Pico Iyer Leads Journey to Places Beyond and Within

Pico Iyer is a travel writer unlike any other. In The Half Known Life: In Search of Paradise, Iyer takes readers to cultures, even during times of unrest, in fascinating ways that will make you sometimes squirm with discomfort for his lifestyle on the road. The author of more than a dozen books and a well-known TED talks presenter, Iyer transports readers of The Half Known Life to North Korea, Sri Lanka, Iran, Ethiopia, Jerusalem, inner Australia, Nazareth, Kashmir, and Varanasi.

Iyer, who has known the Dalai Lama for three decades, explores how peoples around the world live and seek paradise. His conclusions evolve as he maintains an open mind, even during violent times.

He learns at every stop. Some of his observations:

  1. Paradise has to be accessible to all, so one religion or people cannot define it.
  2. We must all die, so we must live well.
  3. Does our search for paradise “aggravate our differences?”
  4. In North Korea, he seeks to find out “what a whole nation built around a secular faith might look like.”
  5. The places we avoid may be closer to us than the places we seek out.
  6. Paradise exists in the present. He says the Dalai Lama believes “the meaning of life lies in what we can do right now.”
  7. “The churning current of Varanasi threw everything and its opposite together, and declared it holy.”
  8. He quotes Thomas Merton, who explored the extremes of Sri Lanka. “The more you try to avoid suffering, the more you suffer.”

I was fortunate to have known Pico Iyer’s late father while I was a student at the University of California at Santa Barbara in the 1970s. I took three classes taught by Raghavan Iyer: a political philosophy course, anarchist thought, and one about the life and philosophy of Mahatma Gandhi. Iyer was unlike any teacher I have known and his lectures drew standing ovations every single time. The hundreds of us who packed the lecture halls knew we were in the presence of a great thinker. He used no notes and spoke more eloquently than anyone I have ever heard.

But, like his son, Dr. Iyer eschewed pedestals. Both men wanted their words to resonate and enrich our lives. At UCSB, I often wished I could push the repeat button after Iyer’s classes.

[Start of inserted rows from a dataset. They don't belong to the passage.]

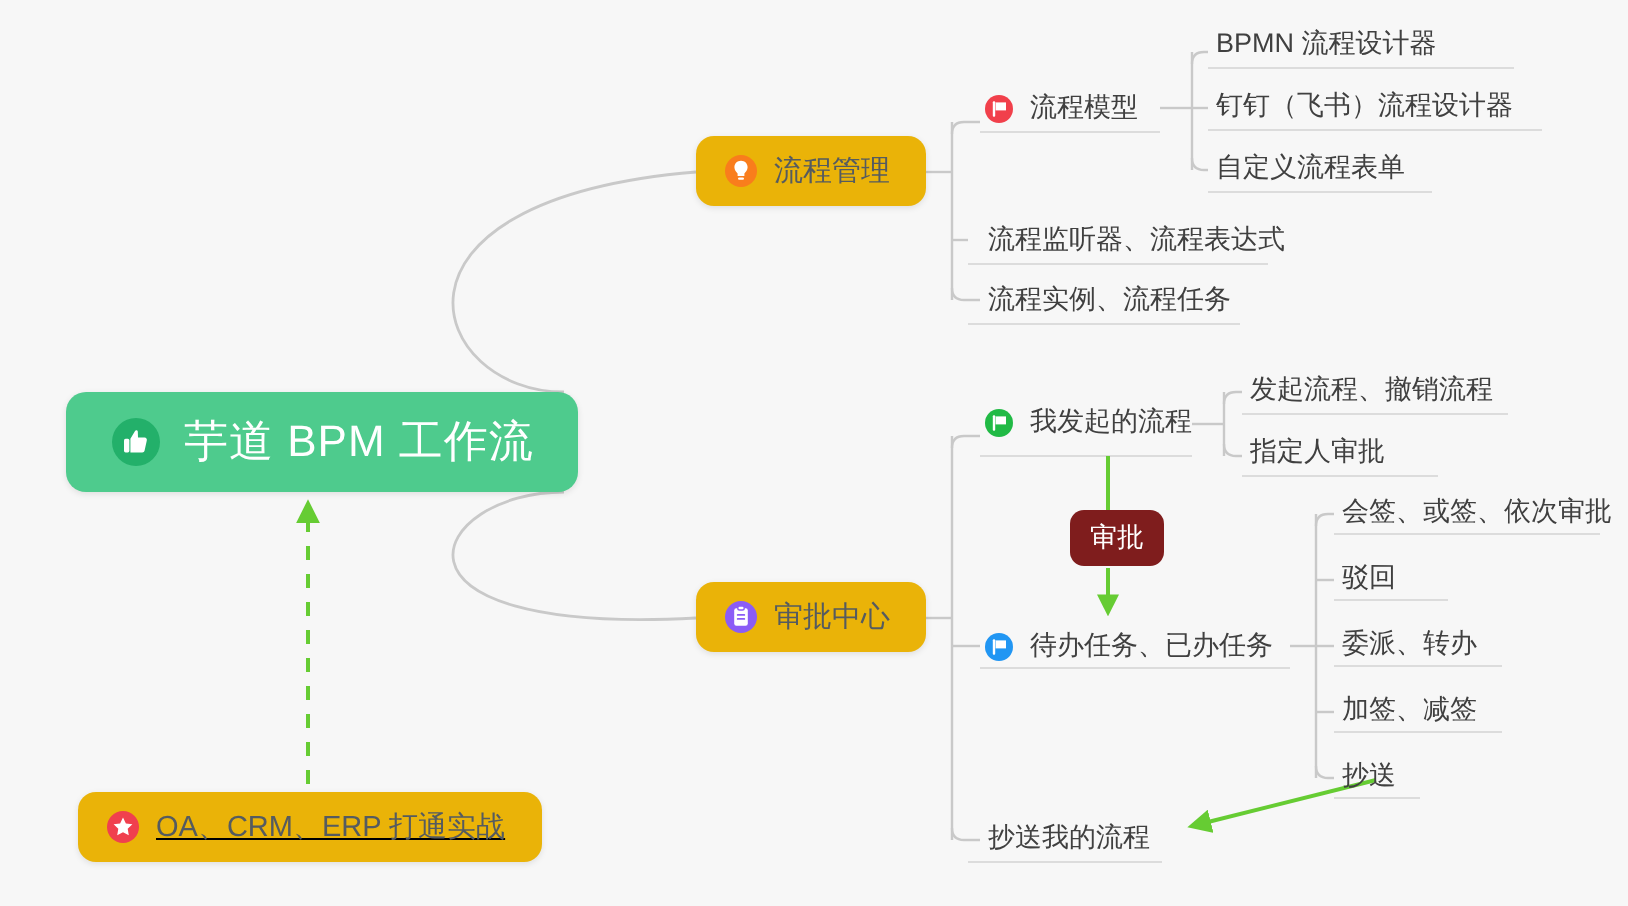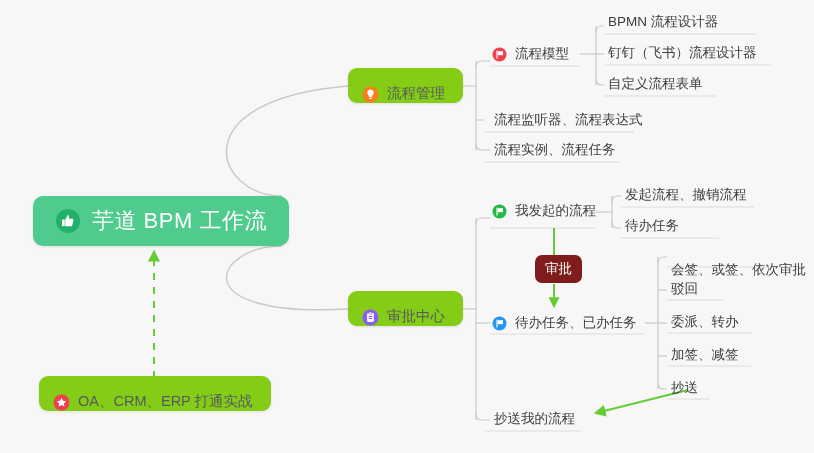--- a/index.html
+++ b/index.html
@@ -53,26 +53,25 @@
   }
   .root-label {
     color: #ffffff;
     font-size: 22px;
     letter-spacing: 0.5px;
     margin-left: 11px;
   }
 
   
   .card-node {
-    background: #84cc16;
+    background: #eab308;
     border-radius: 9px;
     padding: 0 18px 0 14px;
     height: 35px;
     box-shadow: 0 1px 3px rgba(0,0,0,0.10);
-    align-items: flex-end;
   }
   .card-label {
     color: #555b60;
     font-size: 14.5px;
     margin-left: 8px;
   }
 
   
   .text-node {
     color: #404040;
@@ -274,59 +273,59 @@
         <path d="M5.8 4.2 L11.0 4.2 L11.0 8.2 L5.8 8.2 Z" fill="#ffffff"></path>
       </svg>
     </span>
     <span class="text-label">我发起的流程</span>
   </div>
 
   <div class="node text-node" style="left:621px; top:182px;">
     <span class="text-label">发起流程、撤销流程</span>
   </div>
   <div class="node text-node" style="left:621px; top:213px;">
-    <span class="text-label">待办任务</span>
+    <span class="text-label">指定人审批</span>
   </div>
 
   <div class="flow-badge" style="left:535px; top:255px;">
     <span>审批</span>
   </div>
 
   <div class="node text-node with-icon" style="left:490px; top:310px;">
     <span class="icon icon-sm">
       <svg width="15" height="15" viewBox="0 0 15 15">
         <circle cx="7.5" cy="7.5" r="7" fill="#2196F3"></circle>
         <rect x="4.4" y="3.6" width="1.2" height="7.8" rx="0.5" fill="#ffffff"></rect>
         <path d="M5.8 4.2 L11.0 4.2 L11.0 8.2 L5.8 8.2 Z" fill="#ffffff"></path>
       </svg>
     </span>
     <span class="text-label">待办任务、已办任务</span>
   </div>
 
-  <div class="node text-node" style="left:667px; top:257px;justify-content:flex-end;">
+  <div class="node text-node" style="left:667px; top:243px;justify-content:flex-end;">
     <span class="text-label">会签、或签、依次审批</span>
   </div>
   <div class="node text-node" style="left:667px; top:276px;">
     <span class="text-label">驳回</span>
   </div>
   <div class="node text-node" style="left:667px; top:309px;">
     <span class="text-label">委派、转办</span>
   </div>
   <div class="node text-node" style="left:667px; top:342px;">
     <span class="text-label">加签、减签</span>
   </div>
   <div class="node text-node" style="left:667px; top:375px;">
     <span class="text-label">抄送</span>
   </div>
 
   <div class="node text-node" style="left:490px; top:406px;">
     <span class="text-label">抄送我的流程</span>
   </div>
 
-  <div class="node card-node" style="left:39px; top:376px;">
+  <div class="node card-node" style="left:39px; top:396px;text-decoration:underline;">
     <span class="icon icon-md">
       <svg width="17" height="17" viewBox="0 0 17 17">
         <circle cx="8.5" cy="8.5" r="8" fill="#F0404E"></circle>
         <path d="M8.5 3.7 L9.95 6.7 L13.2 7.15 L10.85 9.4 L11.4 12.6 L8.5 11.1
                  L5.6 12.6 L6.15 9.4 L3.8 7.15 L7.05 6.7 Z" fill="#ffffff"></path>
       </svg>
     </span>
     <span class="card-label">OA、CRM、ERP 打通实战</span>
   </div>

After I finished The Half Known Life, I returned to page one and read the book again.

A 50-State Journey to Rediscover American Democracy

Ryan Bernsten’s 50 States of Mind: A Journey to Rediscover American Democracy is not the book I expected.

It is advertised as a followup to Frenchman Alexis de Tocqueville’s nine-month tour of America in 1831 that examined why democracy worked here. That trip resulted in the classic two-volume Democracy in America, required reading in political science programs across the United States.

Bernsten’s five-month tour to all 50 states is a lighter look than I expected, but weighs in with answers to serious questions about the direction of America. Are we hopelessly divided? Or are there common threads that bind us? How do Americans really feel?

Bernsten drives his Prius to large cities, small towns and places between. He listens, learns, and relates the stories and moods of Americans, from civic leaders to the homeless. Laughs and entertaining vignettes are included aplenty.

50 States is a story of hope, rooted in the author’s open-minded approach. A member of Hillary Clinton’s campaign staff in the 2016 presidential race, Bernsten hears a plethora of reasons voters were drawn to the Trump campaign. He wonders why more of us don’t listen to folks who have views different from ours.

The book is an adventure story and a report of his personal journey. Traveling on a tight budget, he stays with friends, relatives, and strangers. He couch surfs. A catalogue of his hosts would make interesting reading on its own. He is alone much of the way, but his passenger seat is taken for a while by a prospective love interest. Later, a former college roommate joins him, breaking up times that he admits sometimes turn lonely.

Bernsten studied creative writing at Northwestern University and Oxford University, where he earned a master’s degree. He has won awards as a playwright and is now senior managing editor at The Trevor Project, which works to end suicide among LGBTQ young people.

He admits he was burning out toward the end of his journey, but, as a reader, I wanted him to slow down and conduct more random interviews.

The trip and book were brilliant ideas that convinced Ryan Bernsten and this reader that there are reasons for hope for democracy in America.